TO DO: Return the lines below that contain the word "時空間分布図".

THE INPUT Start Marker

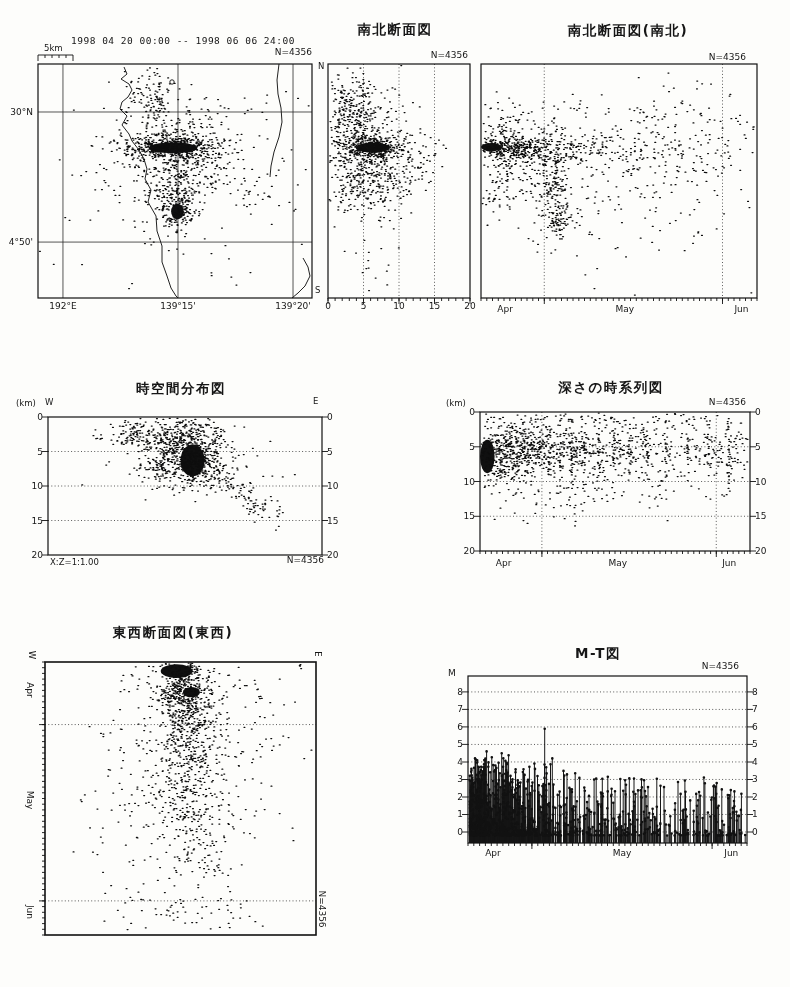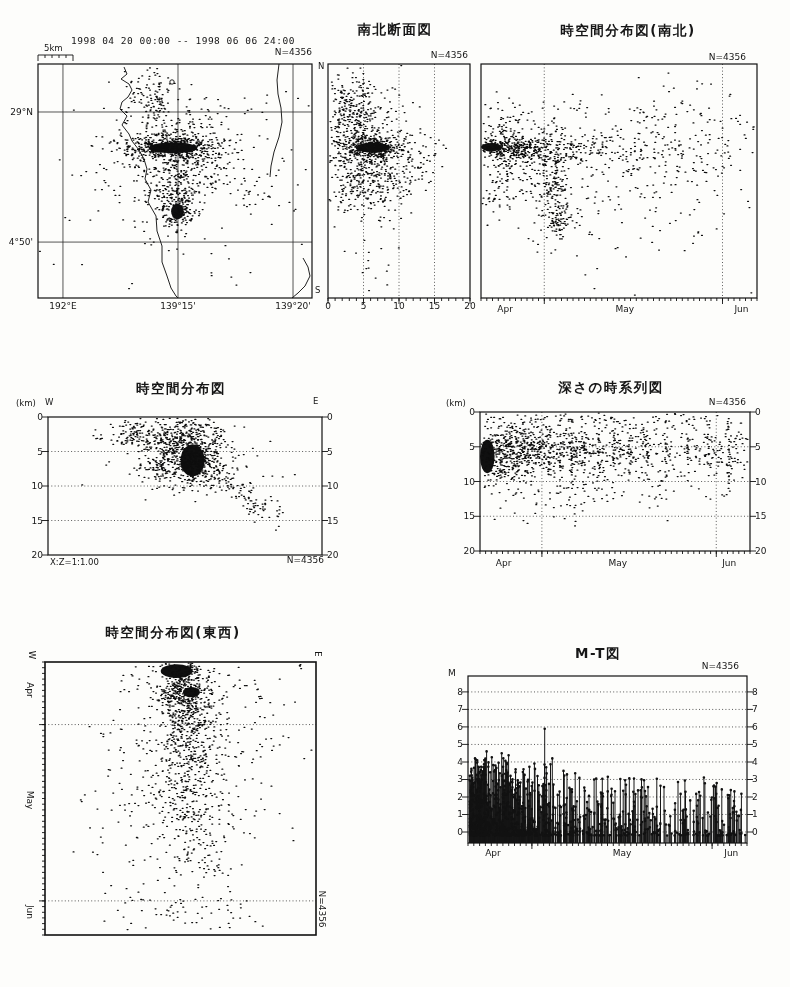--- a/index.html
+++ b/index.html
@@ -108,7 +108,7 @@
     <span class="lbl sm" style="left:318px;top:62px">N</span>
     <span class="lbl sm" style="left:315px;top:286px">S</span>
 
-    <span class="lbl ttl" style="left:628px;top:22px">時空間分布図(南北)</span>
+    <span class="lbl ttl" style="left:628px;top:22px">南北断面図(南北)</span>
     <span class="lbl nl" style="left:746px;top:53px">N=4356</span>
 
     <span class="lbl ttl" style="left:181px;top:380px">時空間分布図</span>

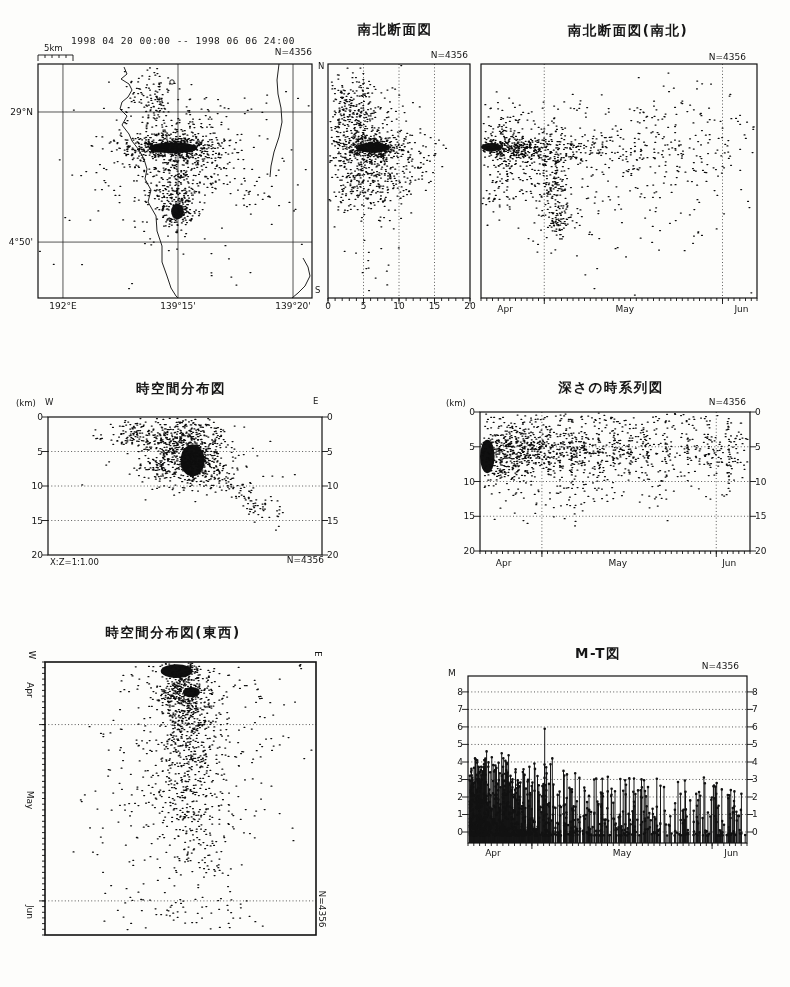--- a/index.html
+++ b/index.html
@@ -133,7 +133,7 @@
   <span class="lbl" style="left: 62.9614px; top: 302px; transform: translate(-50%, 0px);">192°E</span>
       <span class="lbl" style="left: 177.991px; top: 302px; transform: translate(-50%, 0px);">139°15'</span>
       <span class="lbl" style="left: 293.02px; top: 302px; transform: translate(-50%, 0px);">139°20'</span>
-      <span class="lbl" style="left: 33px; top: 111.997px; transform: translate(-100%, -50%);">29°N</span>
+      <span class="lbl" style="left: 33px; top: 111.997px; transform: translate(-100%, -50%);">30°N</span>
       <span class="lbl" style="left: 33px; top: 242.069px; transform: translate(-100%, -50%); text-align: right;">4°50'</span>
       <span class="lbl" style="left: 328px; top: 302px; transform: translate(-50%, 0px);">0</span>
       <span class="lbl" style="left: 363.5px; top: 302px; transform: translate(-50%, 0px);">5</span>

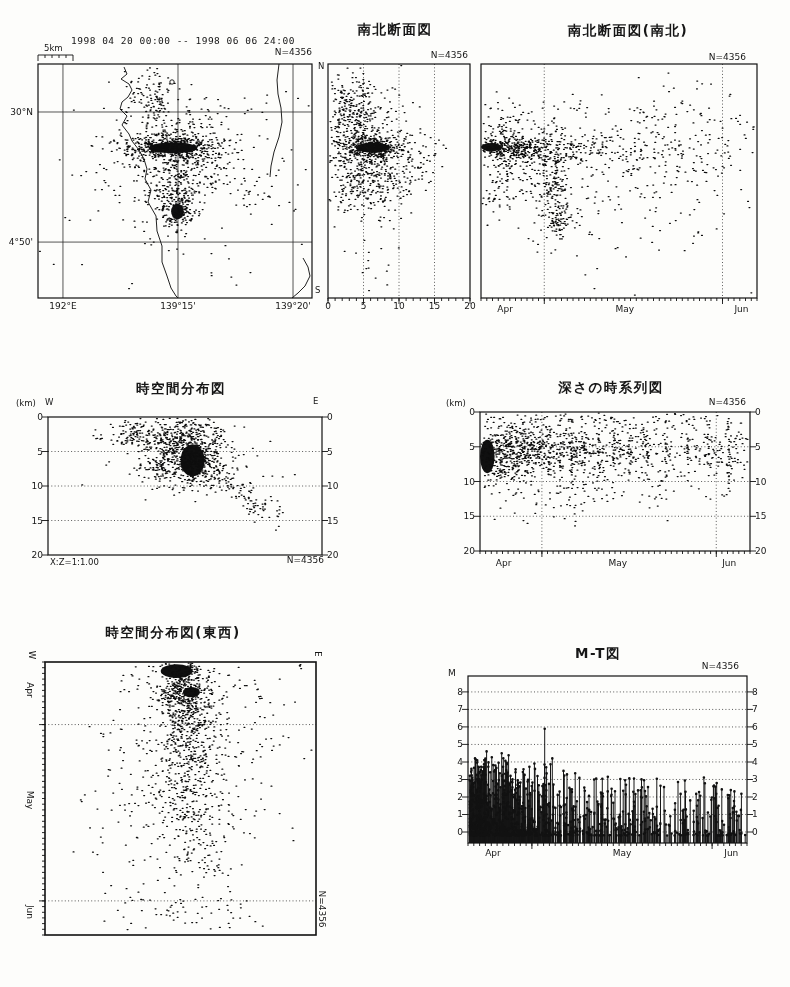--- a/index.html
+++ b/index.html
@@ -122,7 +122,7 @@
     <span class="lbl sm" style="left:446px;top:399px">(km)</span>
     <span class="lbl nl" style="left:746px;top:398px">N=4356</span>
 
-    <span class="lbl ttl" style="left:173px;top:624px">時空間分布図(東西)</span>
+    <span class="lbl ttl" style="left:173px;top:624px">東西断面図(東西)</span>
     <span class="lbl sm rot" style="left:32px;top:655px">W</span>
     <span class="lbl sm rot" style="left:318px;top:654px">E</span>
     <span class="lbl rot" style="left:321px;top:909px">N=4356</span>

THE INPUT End Marker

SOLUTION FOR THIS PROBLEM:
-    <span class="lbl ttl" style="left:628px;top:22px">時空間分布図(南北)</span>
     <span class="lbl ttl" style="left:181px;top:380px">時空間分布図</span>
-    <span class="lbl ttl" style="left:173px;top:624px">時空間分布図(東西)</span>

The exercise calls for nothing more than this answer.